WHAT IS EXPECTED ▸ If a line of the data below contains the string "Preterm", copy it into your answer.

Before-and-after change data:
########
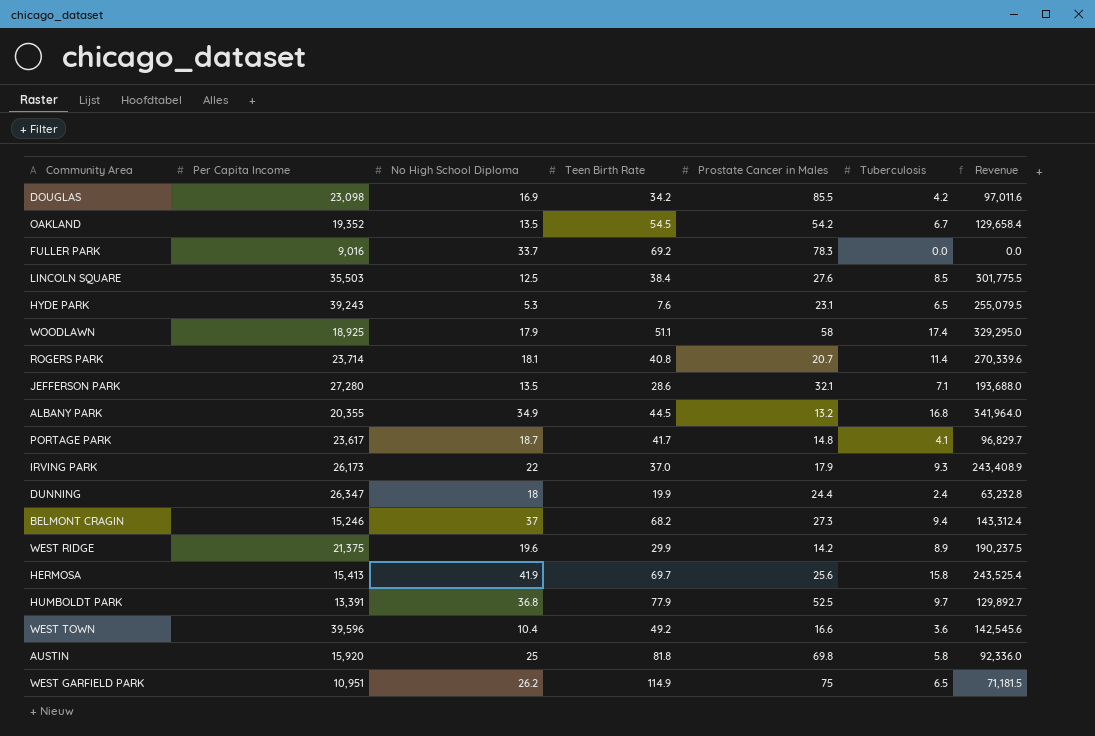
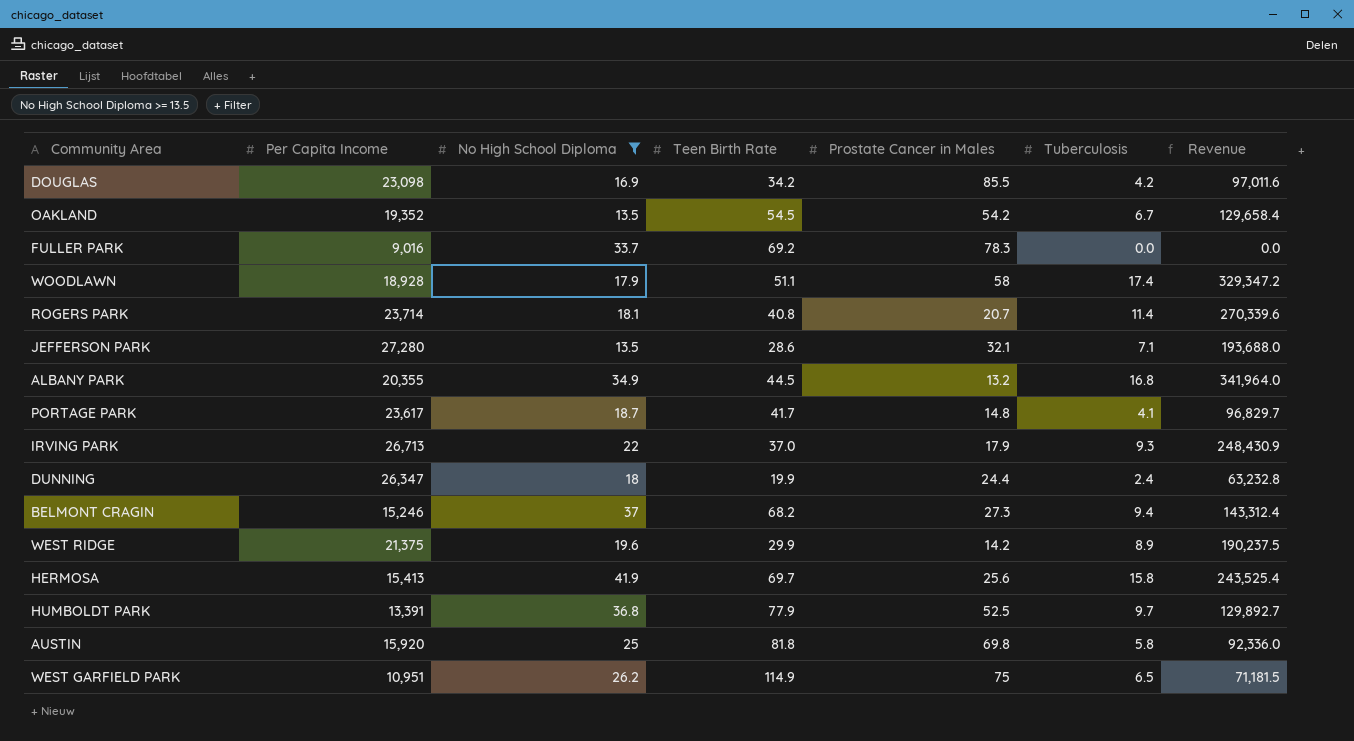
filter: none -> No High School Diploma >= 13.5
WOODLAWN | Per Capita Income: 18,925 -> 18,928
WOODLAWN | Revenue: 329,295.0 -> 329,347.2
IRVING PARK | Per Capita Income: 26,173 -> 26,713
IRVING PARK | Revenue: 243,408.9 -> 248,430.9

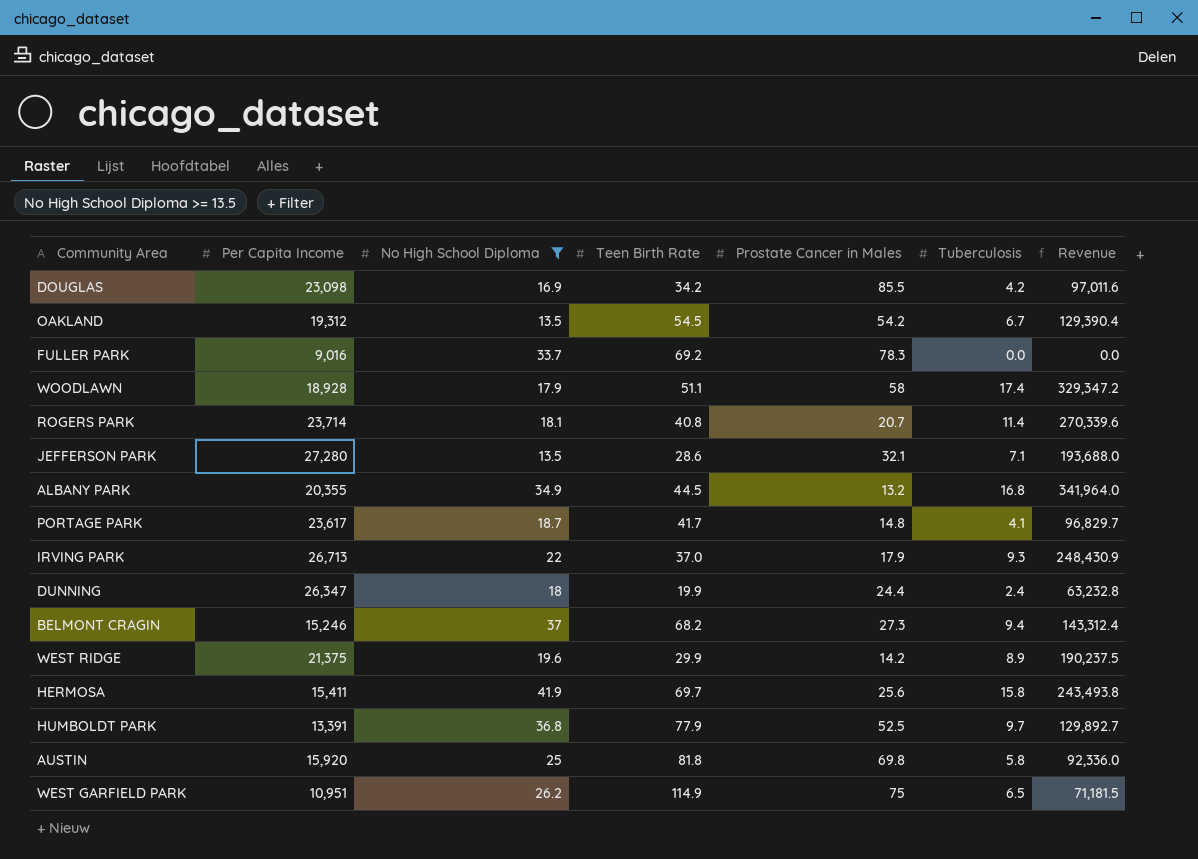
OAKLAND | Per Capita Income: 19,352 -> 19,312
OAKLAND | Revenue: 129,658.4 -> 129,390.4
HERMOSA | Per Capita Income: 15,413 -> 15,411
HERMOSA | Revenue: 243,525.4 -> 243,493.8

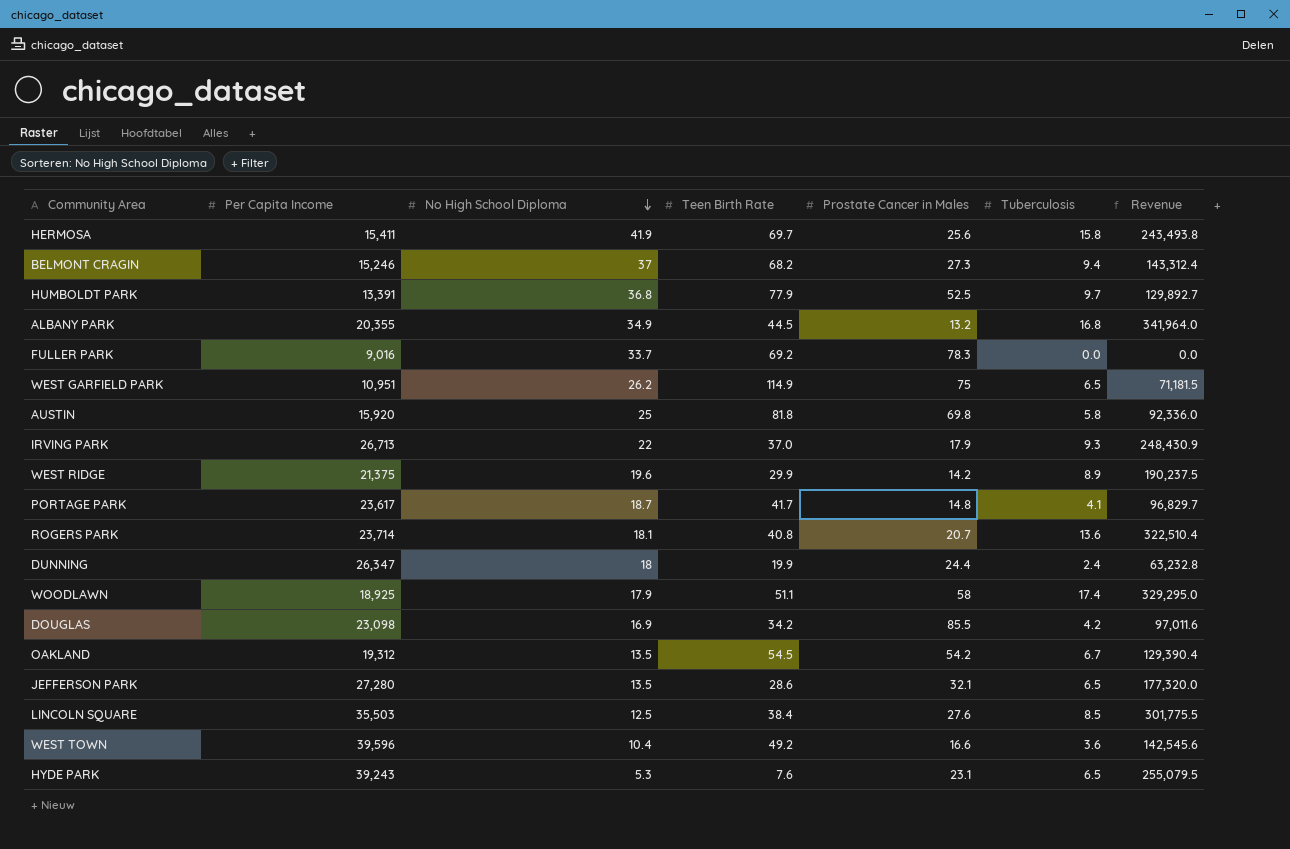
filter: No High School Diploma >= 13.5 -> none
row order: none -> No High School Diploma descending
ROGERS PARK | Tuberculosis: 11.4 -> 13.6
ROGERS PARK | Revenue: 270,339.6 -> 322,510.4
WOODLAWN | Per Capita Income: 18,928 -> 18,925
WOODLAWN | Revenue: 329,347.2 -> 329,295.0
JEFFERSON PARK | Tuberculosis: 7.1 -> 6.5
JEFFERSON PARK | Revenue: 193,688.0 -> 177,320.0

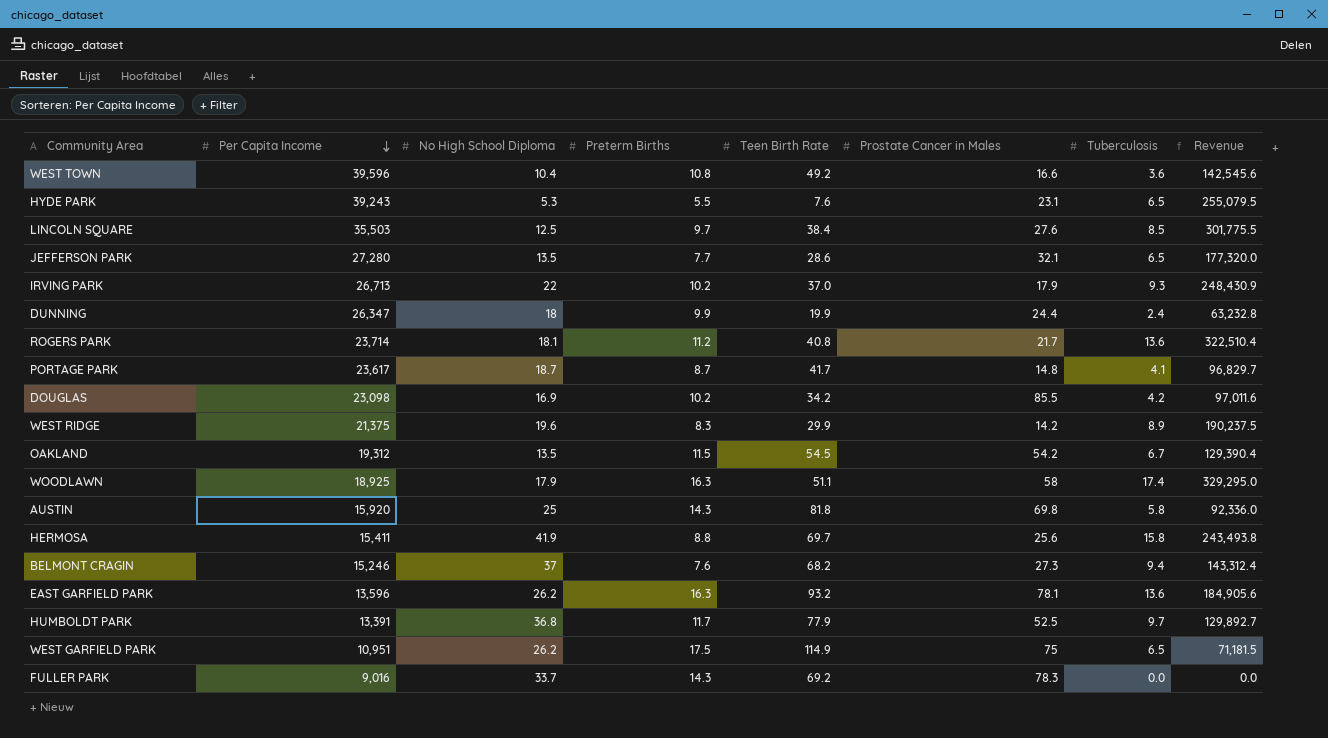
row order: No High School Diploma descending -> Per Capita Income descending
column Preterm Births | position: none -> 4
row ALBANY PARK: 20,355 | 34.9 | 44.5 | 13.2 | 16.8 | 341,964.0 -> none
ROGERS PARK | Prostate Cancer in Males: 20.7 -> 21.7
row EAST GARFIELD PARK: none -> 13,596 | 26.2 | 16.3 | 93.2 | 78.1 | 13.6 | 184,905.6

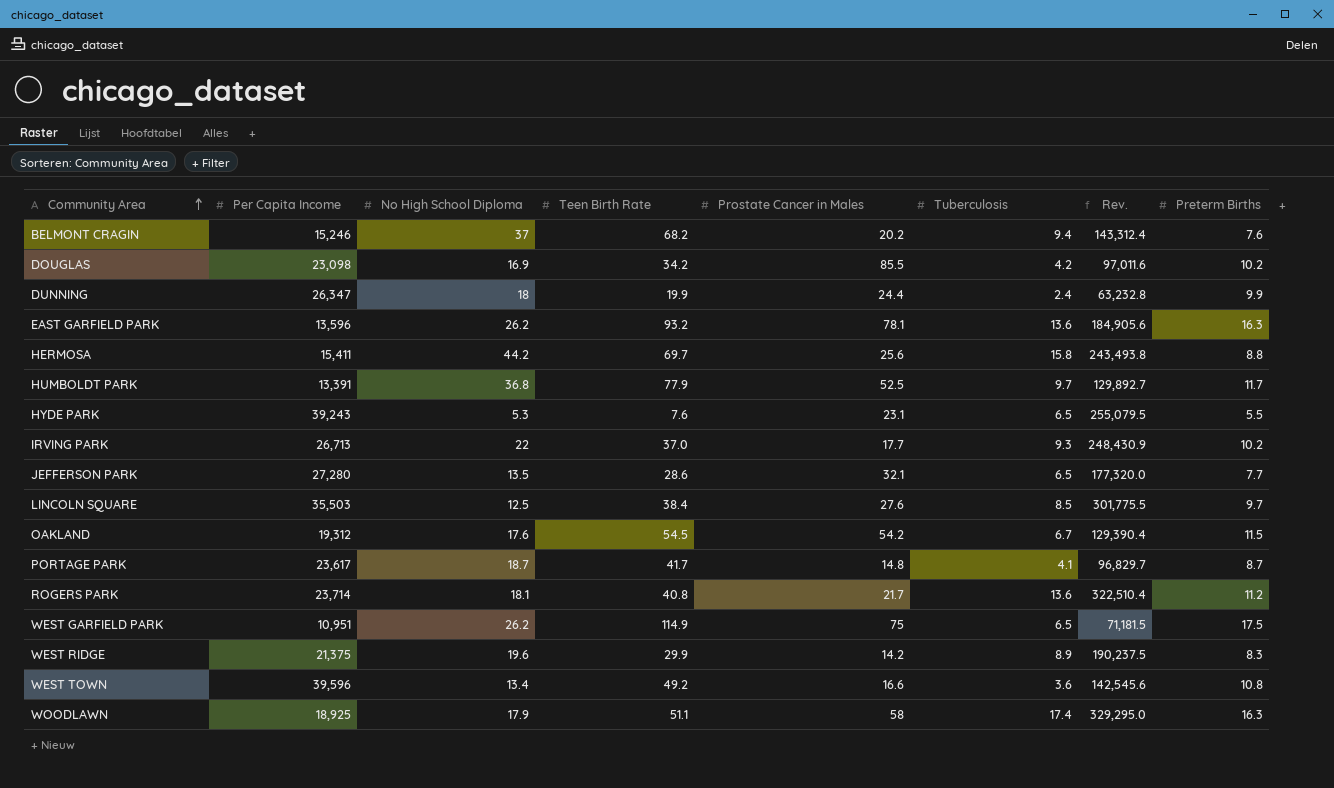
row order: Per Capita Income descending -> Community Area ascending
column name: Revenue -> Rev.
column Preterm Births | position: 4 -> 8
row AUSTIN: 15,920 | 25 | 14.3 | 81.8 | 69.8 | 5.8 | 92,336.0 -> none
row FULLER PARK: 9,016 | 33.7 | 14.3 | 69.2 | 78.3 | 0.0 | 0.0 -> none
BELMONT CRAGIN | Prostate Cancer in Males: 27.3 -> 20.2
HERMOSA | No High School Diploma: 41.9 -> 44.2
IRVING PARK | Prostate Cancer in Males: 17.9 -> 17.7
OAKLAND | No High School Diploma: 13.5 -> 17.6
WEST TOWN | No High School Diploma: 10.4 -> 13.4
########
PROBLEM SOLUTION ▸
column Preterm Births | position: none -> 4
column Preterm Births | position: 4 -> 8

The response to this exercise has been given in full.